README.md

ChineseTranslation
==================

This module provides three core functionalities related with chinese translation:

1. Translate tranditional chinese to simplified chinese, or vise versa. It is based on [wikipedia's latest translation data](http://svn.wikimedia.org/svnroot/mediawiki/trunk/phase3/includes/ZhConversion.php).
2. Translate Chinese words to pinyin. It is based on the data collected by [janx/ruby-pinyin](https://github.com/janx/ruby-pinyin).
3. Slugify Chinese words (or pinyin).

This module is highly encouraged by Elixir unicode module, to read the translation meta data from file, and generate the desired functions for pattern matching.

## Installation

First, add ChineseTranslation to your `mix.exs` dependencies:

```elixir
def deps do
  [{:chinese_translation, github: "tyrchen/chinese_translation"}]
end
```

and run `$ mix deps.get` to get the dependencies.

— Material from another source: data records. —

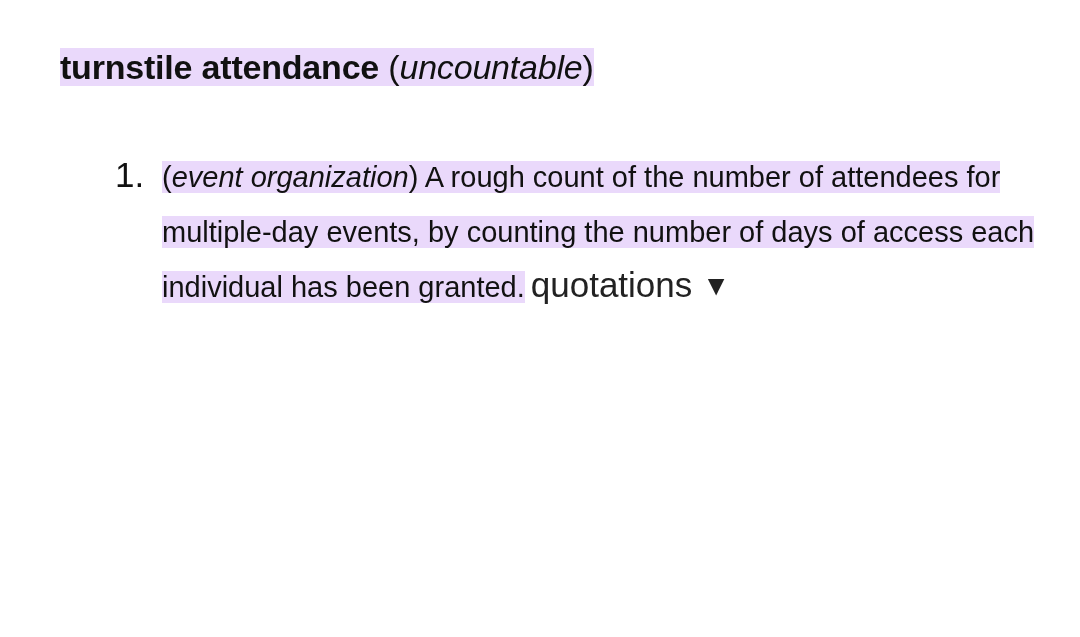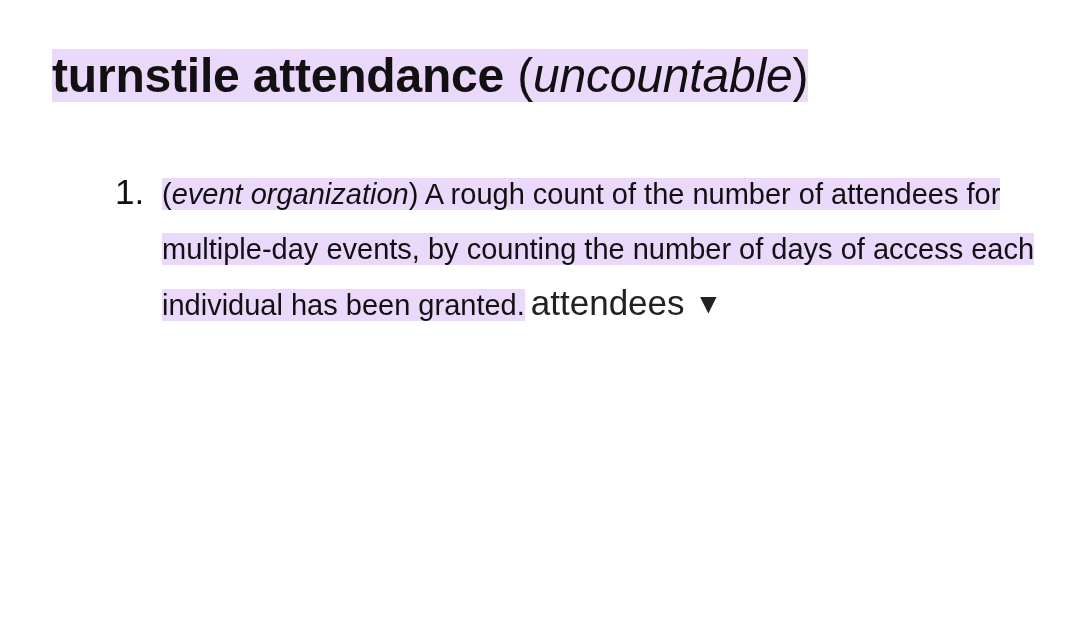--- a/index.html
+++ b/index.html
@@ -22,10 +22,10 @@
     padding: 46px 40px 0 48px;
   }
   .headword-line {
-    font-size: 48px;
+    font-size: 34px;
     line-height: 1.25;
     letter-spacing: -0.2px;
-    margin: 0 0 0 4px;
+    margin: 0 0 0 12px;
     white-space: nowrap;
   }
   .hl {

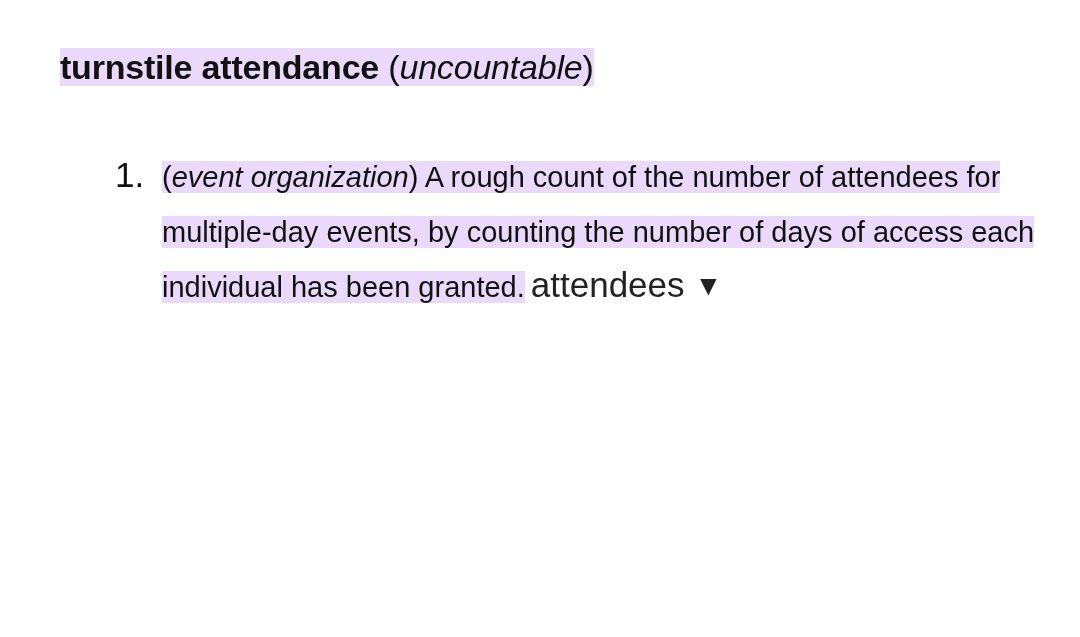--- a/index.html
+++ b/index.html
@@ -88,7 +88,7 @@
 
   <ol class="senses">
     <li>
-      <span class="hl sense-text"><span>(</span><span class="label">event organization</span><span>)</span><span> A rough count of the number of attendees for multiple-day events, by counting the number of days of access each individual has been granted.</span></span><span class="quotations"><span>attendees</span><span class="caret">▼</span></span>
+      <span class="hl sense-text"><span>(</span><span class="label">event organization</span><span>)</span><span> A rough count of the number of attendees for multiple-day events, by counting the number of days of access each individual has been granted.</span></span><span class="quotations"><span>quotations</span><span class="caret">▼</span></span>
     </li>
   </ol>
 

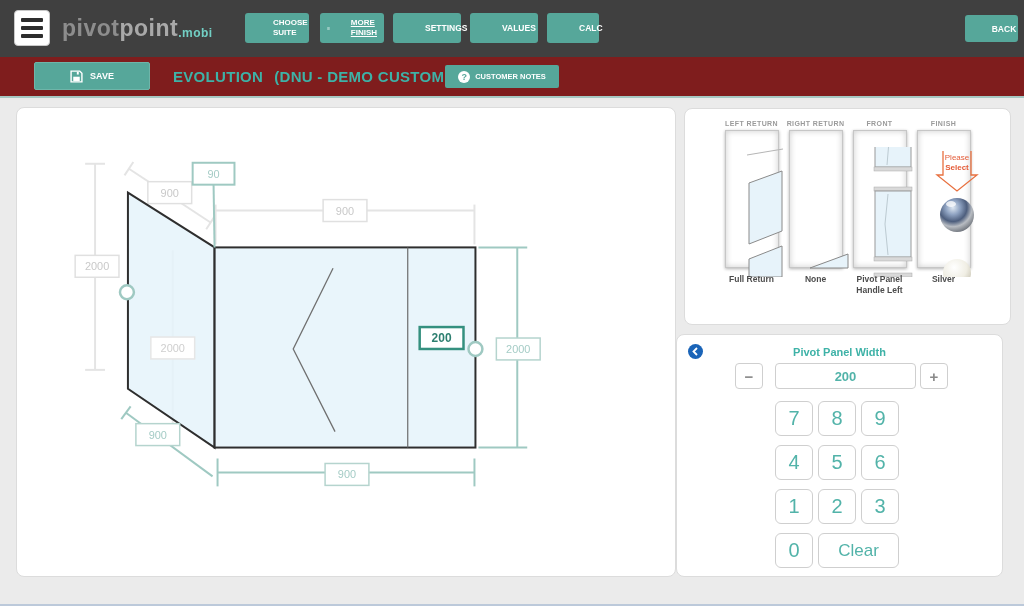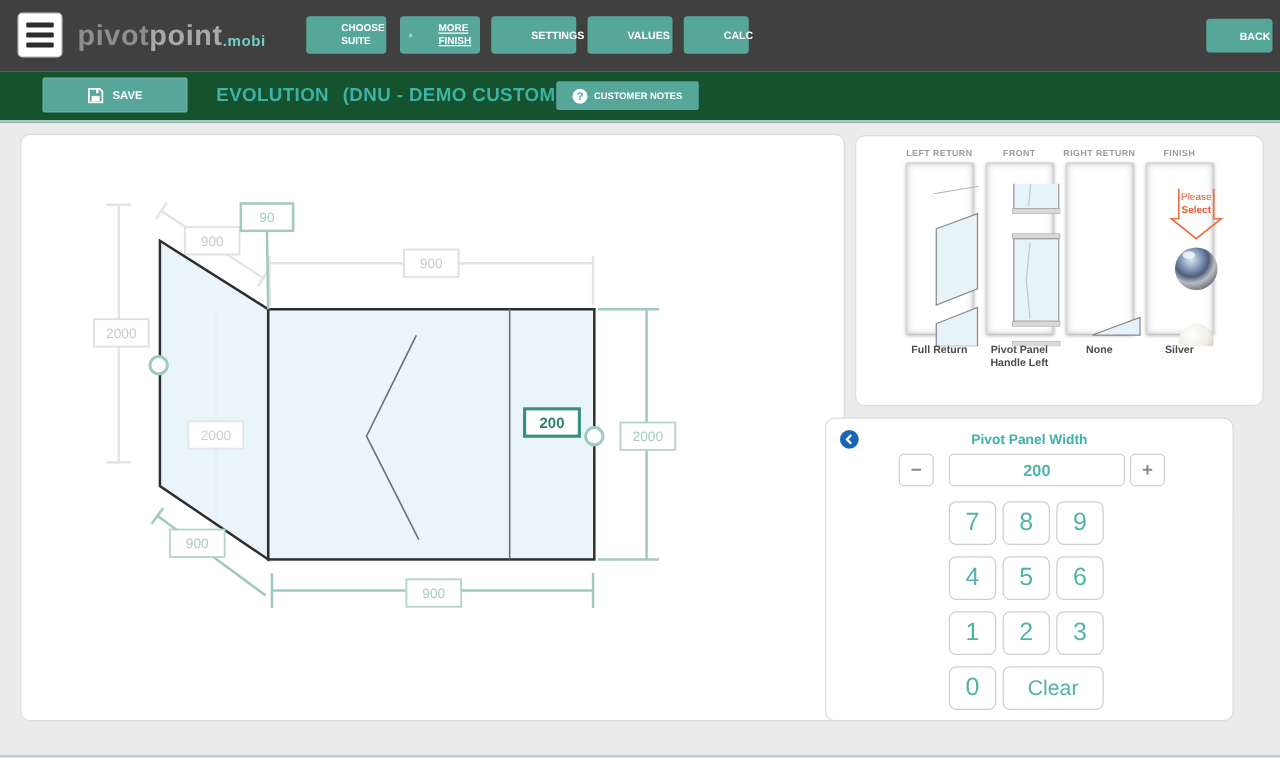--- a/index.html
+++ b/index.html
@@ -30,7 +30,7 @@
   .btn-back     { left:965px; top:15px; height:27px; width:53px; justify-content:center; }
 
   
-  .toolbar { position:absolute; top:57px; left:0; width:1024px; height:41px; background:#14532d;
+  .toolbar { position:absolute; top:57px; left:0; width:1024px; height:41px; background:#7f1d1d;
              border-bottom:2px solid #a6c8c3; z-index:4; }
   .save-btn { position:absolute; left:34px; top:5px; width:116px; height:28px; background:#56a79a;
               border:1px solid #6fb5a9; border-radius:2px; color:#fff; font-size:9px; font-weight:bold;

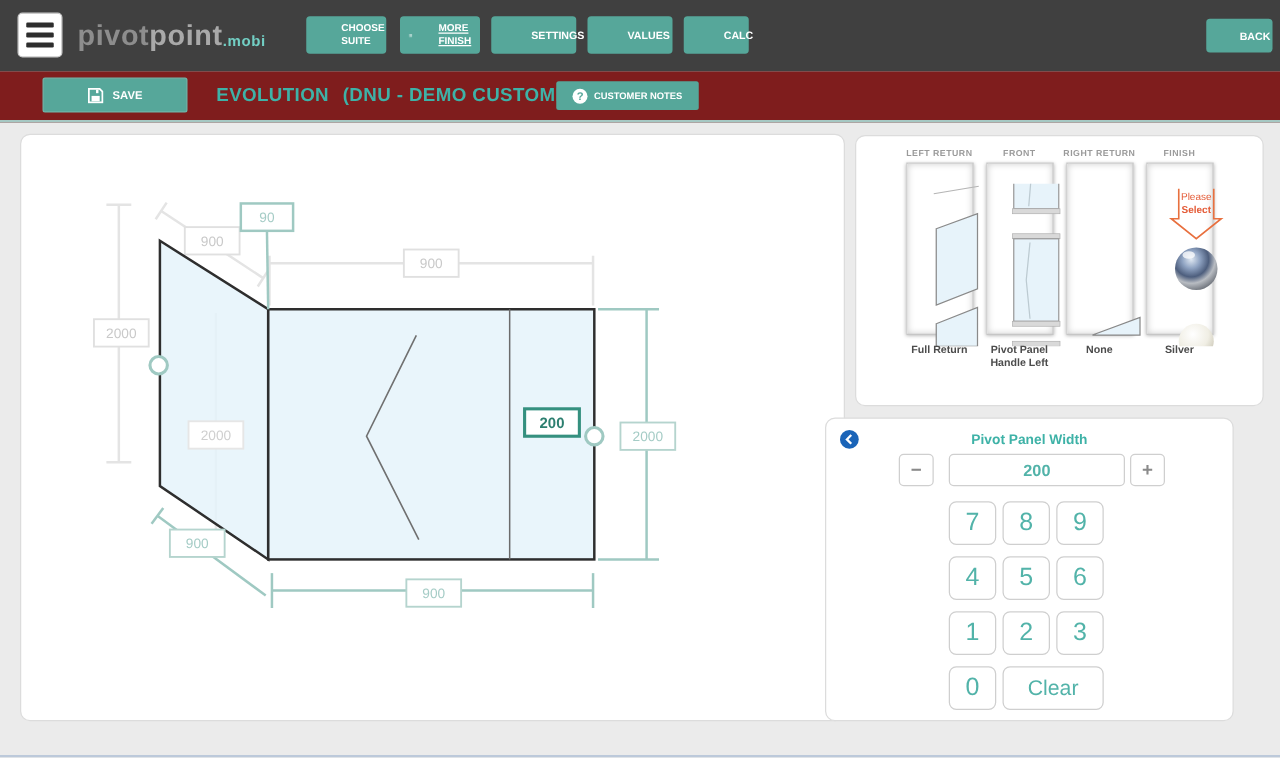--- a/index.html
+++ b/index.html
@@ -287,6 +287,16 @@
     </div>
 
     <div class="sel-col">
+      <div class="sel-head">RIGHT RETURN</div>
+      <div class="sel-box">
+        <svg viewBox="0 0 46 130">
+          <polygon points="4,121 42,107 42,121" fill="#e7f3fa" stroke="#888" stroke-width="1"></polygon>
+        </svg>
+      </div>
+      <div class="sel-label">None</div>
+    </div>
+
+    <div class="sel-col">
       <div class="sel-head">FRONT</div>
       <div class="sel-box">
         <svg viewBox="0 0 46 130">
@@ -301,16 +311,6 @@
         </svg>
       </div>
       <div class="sel-label">Pivot Panel Handle Left</div>
-    </div>
-
-    <div class="sel-col">
-      <div class="sel-head">RIGHT RETURN</div>
-      <div class="sel-box">
-        <svg viewBox="0 0 46 130">
-          <polygon points="4,121 42,107 42,121" fill="#e7f3fa" stroke="#888" stroke-width="1"></polygon>
-        </svg>
-      </div>
-      <div class="sel-label">None</div>
     </div>
 
     <div class="sel-col">

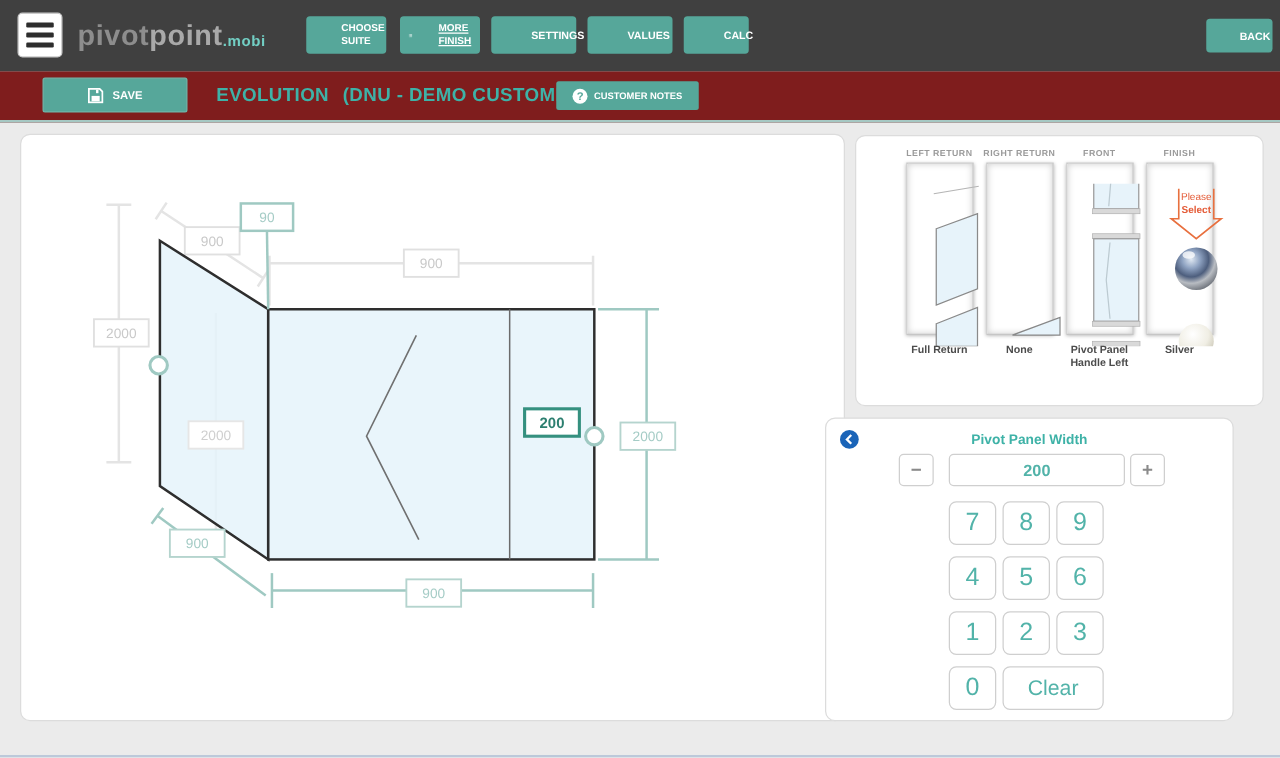--- a/index.html
+++ b/index.html
@@ -47,7 +47,7 @@
   .card { position:absolute; background:#fff; border:1px solid #dcdcdc; border-radius:8px; }
   .draw-card   { left:16px;  top:107px; width:660px; height:470px; }
   .select-card { left:684px; top:108px; width:327px; height:217px; }
-  .keypad-card { left:660px; top:334px; width:327px; height:243px; }
+  .keypad-card { left:676px; top:334px; width:327px; height:243px; }
 
   
   .sel-row { display:flex; justify-content:center; gap:6px; padding-top:11px; }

Then you could compile the module by `mix compile`. Note that it will compile over 133, 000 functions by default (compile all the 2-char phrases and 1-char chanracters). The compilation time is around 30 minutes. So be patient! You can set environment variable `MAX_WORD_LEN` to tune the compilation:

```bash
$ MAX_WORD_LEN=1 mix compile   # this will compile around 40, 000 functions
```

If later you found the translation files has changed, you can run the following mix task to download the latest translation files:

```bash
$ mix chinese_translation
```

The downloaded file will be put into `deps/chinese_translation/data` and the whole module will be recompiled.

## Usage

ChineseTranslation is very easy to use, as follows:

### Translation

```iex
iex> ChineseTranslation.translate("我是中国人", :s2t)
"我是中國人"

iex> ChineseTranslation.translate("我是中國人")
"我是中国人"
```

### Pinyin (note the polyphone)

```iex
iex> ChineseTranslation.pinyin("长工长大以后")
"cháng gōng zhǎng dà yǐ hòu"

iex> ChineseTranslation.pinyin("長工長大以後", :trad)
"cháng gōng zhǎng dà yǐ hòu"
```

### Slugify (also the polyphone)

For slugify you could choose to use 

```iex
iex> ChineseTranslation.slugify("长工长大以后")
"chang-gong-zhang-da-yi-hou"

iex> ChineseTranslation.slugify("长工长大以后", [:tone])
"chang2-gong1-zhang3-da4-yi3-hou4"

iex> ChineseTranslation.slugify("長工長大以後", [:trad, :tone])
"chang2-gong1-zhang3-da4-yi3-hou4"

iex> ChineseTranslation.slugify(" *& 我是46 848 中 ----- 国人")
"wo-shi-zhong-guo-ren"
```

You can explore more examples in the `test`.

## Performance

If you installed [benchfella](https://github.com/alco/benchfella). You could test the performance of this module in your system. Below is a general benchmark result.

```bash
$ mix bench
Settings:
  duration:      1.0 s
  mem stats:     false
  sys mem stats: false

[20:49:22] 1/8: ChineseTranslationBench.translate a character t->s
[20:49:25] 2/8: ChineseTranslationBench.translate 158-character chinese to pinyin
[20:49:28] 3/8: ChineseTranslationBench.translate a 158-character sentence s->t
[20:49:30] 4/8: ChineseTranslationBench.slugify pinyin with tone
[20:49:32] 5/8: ChineseTranslationBench.slugify pinyin
[20:49:36] 6/8: ChineseTranslationBench.translate a character s->t
[20:49:39] 7/8: ChineseTranslationBench.translate a 158-character sentence t->s
[20:49:41] 8/8: ChineseTranslationBench.slugify a short sentence
Finished in 23.25 seconds

ChineseTranslationBench.translate a character t->s:                  10000000   0.28 µs/op
ChineseTranslationBench.translate a character s->t:                  10000000   0.29 µs/op
ChineseTranslationBench.translate a 158-character sentence t->s:       100000   16.78 µs/op
ChineseTranslationBench.translate a 158-character sentence s->t:       100000   16.87 µs/op
ChineseTranslationBench.slugify pinyin with tone:                       50000   32.59 µs/op
ChineseTranslationBench.translate 158-character chinese to pinyin:      50000   45.07 µs/op
ChineseTranslationBench.slugify pinyin:                                 50000   66.96 µs/op
ChineseTranslationBench.slugify a short sentence:                       50000   69.64 µs/op
```
## License

    Copyright © 2015-2016 Tyr Chen <tchen@toureet.com>

    This work is free. You can redistribute it and/or modify it under the
    terms of the MIT License. See the LICENSE file for more details.